(El Montonero).- Quizá una manera de hallar una solución a la perpetua crisis política que enfrenta el Perú pasa por reflexionar y entender que el país enfrenta un proceso revolucionario que prosigue, no obstante el fallido golpe de Pedro Castillo y el fracaso de las olas de violencia insurreccional que pretendieron incendiar aeropuertos e instalar una asamblea constituyente.
Una reflexión para cambiar la política de la guerra de todos contra todos
Una pregunta clave sobre este asunto es sobre cuántas veces ganó el antisistema en el Perú. Si consideramos que el Ollanta Humala que pasó a la segunda vuelta en el 2006 y ganó las elecciones en el 2011 era un proyecto claramente antisistema tendremos una primera respuesta.

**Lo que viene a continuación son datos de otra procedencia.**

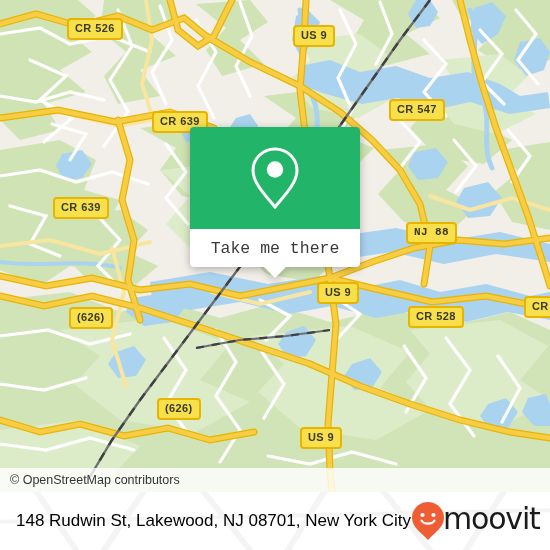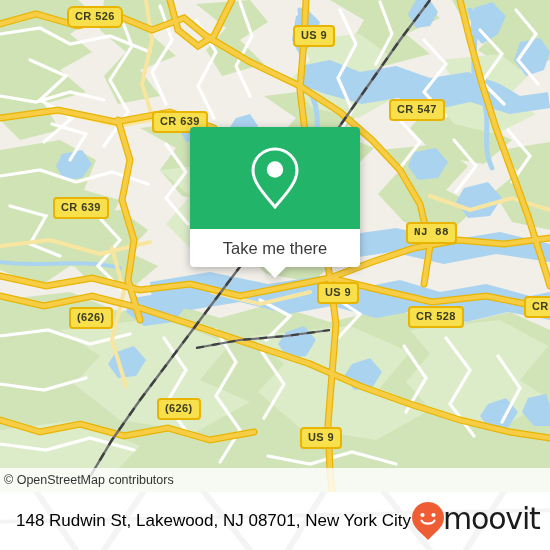--- a/index.html
+++ b/index.html
@@ -33,21 +33,21 @@
     font-family:"Liberation Sans","DejaVu Sans",sans-serif;
     box-sizing:border-box;
   }
 
   
   #attribution{
     position:absolute;left:0;bottom:0;
     width:550px;height:24px;
     background:rgba(255,255,255,.82);
     display:flex;align-items:center;
-    box-sizing:border-box;padding-left:4px;
+    box-sizing:border-box;padding-left:10px;
   }
   #attribution span{
     font-size:12.5px;color:#333;
     font-family:"Liberation Sans","DejaVu Sans",sans-serif;
   }
 
   
   #callout{
     position:absolute;left:190px;top:127px;width:170px;
     filter:drop-shadow(0 2px 4px rgba(0,0,0,.28));
@@ -60,21 +60,21 @@
   }
   #callout-bottom{
     background:#fff;
     border-radius:0 0 4px 4px;
     height:38px;
     display:flex;align-items:center;justify-content:center;
     position:relative;
   }
   #callout-label{
     font-size:16.5px;color:#3a3a3a;
-    font-family:Liberation Sans, sans-serif;
+    font-family:Liberation Mono, monospace;
   }
   #callout-tail{
     position:absolute;left:50%;bottom:-11px;
     margin-left:-11px;
     width:0;height:0;
     border-left:11px solid transparent;
     border-right:11px solid transparent;
     border-top:11px solid #ffffff;
   }
 
@@ -261,21 +261,21 @@
       <g>
         <path d="M430 0 L400 40 L372 80 L344 120 L316 160 L288 200 L260 240 L230 280 L200 320 L170 360 L140 400 L112 440 L88 480" stroke="#6f7072" stroke-width="2.4" fill="none"></path>
         <path d="M430 0 L400 40 L372 80 L344 120 L316 160 L288 200 L260 240 L230 280 L200 320 L170 360 L140 400 L112 440 L88 480" stroke="#3f4042" stroke-width="2.4" fill="none" stroke-dasharray="9 9"></path>
       </g>
       <g>
         <path d="M196 348 L240 340 L286 336 L330 330" stroke="#6f7072" stroke-width="2.2" fill="none"></path>
         <path d="M196 348 L240 340 L286 336 L330 330" stroke="#3f4042" stroke-width="2.2" fill="none" stroke-dasharray="8 8"></path>
       </g>
     </svg>
 
-    <div class="shield" style="left:67px;top:6px;border-radius:6px;">CR 526</div>
+    <div class="shield" style="left:67px;top:18px;">CR 526</div>
     <div class="shield" style="left:293px;top:25px;">US 9</div>
     <div class="shield" style="left:152px;top:111px;">CR 639</div>
     <div class="shield" style="left:389px;top:99px;text-align:right;">CR 547</div>
     <div class="shield" style="left:53px;top:197px;">CR 639</div>
     <div class="shield" style="left:406px;top:222px;font-family:Liberation Mono, monospace;">NJ 88</div>
     <div class="shield" style="left:317px;top:282px;">US 9</div>
     <div class="shield" style="left:408px;top:306px;">CR 528</div>
     <div class="shield" style="left:524px;top:296px;">CR 6</div>
     <div class="shield" style="left:69px;top:307px;">(626)</div>
     <div class="shield" style="left:157px;top:398px;">(626)</div>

Se puede argüir que el Humala del 2011 fue morigerado por la intervención de Mario Vargas Llosa; sin embargo, toda la involución económica e institucional del país comenzó con el gobierno nacionalista. Desde el bloqueo de los proyectos Conga en Cajamarca y Tía María en Arequipa hasta la feroz burocratización del Estado para detener el capitalismo y las inversiones.
Según algunas proyecciones si el Perú hubiese seguido creciendo sobre el 6% –como en la primera década del nuevo milenio– hoy el país tendría un ingreso per cápita cercano a un país desarrollado. No fue así. La involución económica detuvo el capitalismo y el Estado burocrático bloqueó inversiones: de 15 procedimientos para una inversión minera se pasó a 265.
La revolución colectivista, al margen de nuestras voluntades e intenciones, empezó desde una década atrás, más allá de los intentos progresistas de construir una historia propia. El triunfo de Castillo en el 2021 no se puede entender sin esa involución económica, y el posterior intento de quebrar el Estado de derecho a través de la violencia golpista nos revela que el Perú enfrenta un proceso revolucionario que no se ha detenido.
Si el Perú enfrenta la posibilidad de un proceso revolucionario que podría acabar con conservadores, liberales, progresistas y caviares, ¿por qué los partidos, las bancadas legislativas, los políticos y actores públicos no se alinean para enfrentar esa amenaza?
La feroz guerra entre progresistas –que pretenden que no se cambie el sistema de control de instituciones que ellos desarrollaron– y el Ejecutivo y el Congreso ha llevado a absurdos políticos como el pretender utilizar la legítima rabia nacional contra el desborde de la ola criminal para adelantar las elecciones.
¿Acaso no se entiende que en ese tipo de enfrentamientos solo favorece al proceso revolucionario que se escenifica en nuestra sociedad desde una década atrás?
Cuando una sociedad desarrolla sus primeras fases de revolución industrial –como acaece en el Perú– el crecimiento lleva a reducir la pobreza significativamente; sin embargo, las diferencias sociales y las velocidades de crecimiento crean resentimientos que alimentan los procesos revolucionarios.
En ese contexto, cualquier retroceso o involución desata la impaciencia y la desesperación de amplios sectores que abandonaron la pobreza por temor a volver caer en el abismo de la exclusión social. De alguna manera algo de eso está pasando en el Perú.
Nuestra sociedad y los actores públicos, entonces, deberían recentrar sus objetivos y planes considerando que existe una amenaza que puede acabar con el Estado de derecho y sepultar la pluralidad política y las libertades.
Semejante reflexión y aproximación debería permitir un amplio abanico de convergencias y entendimientos que nos saquen del estado de polarización y enfrentamiento en donde todos se bloquean con todos y solo gana el proceso revolucionario que pretende llevarnos a la tragedia venezolana.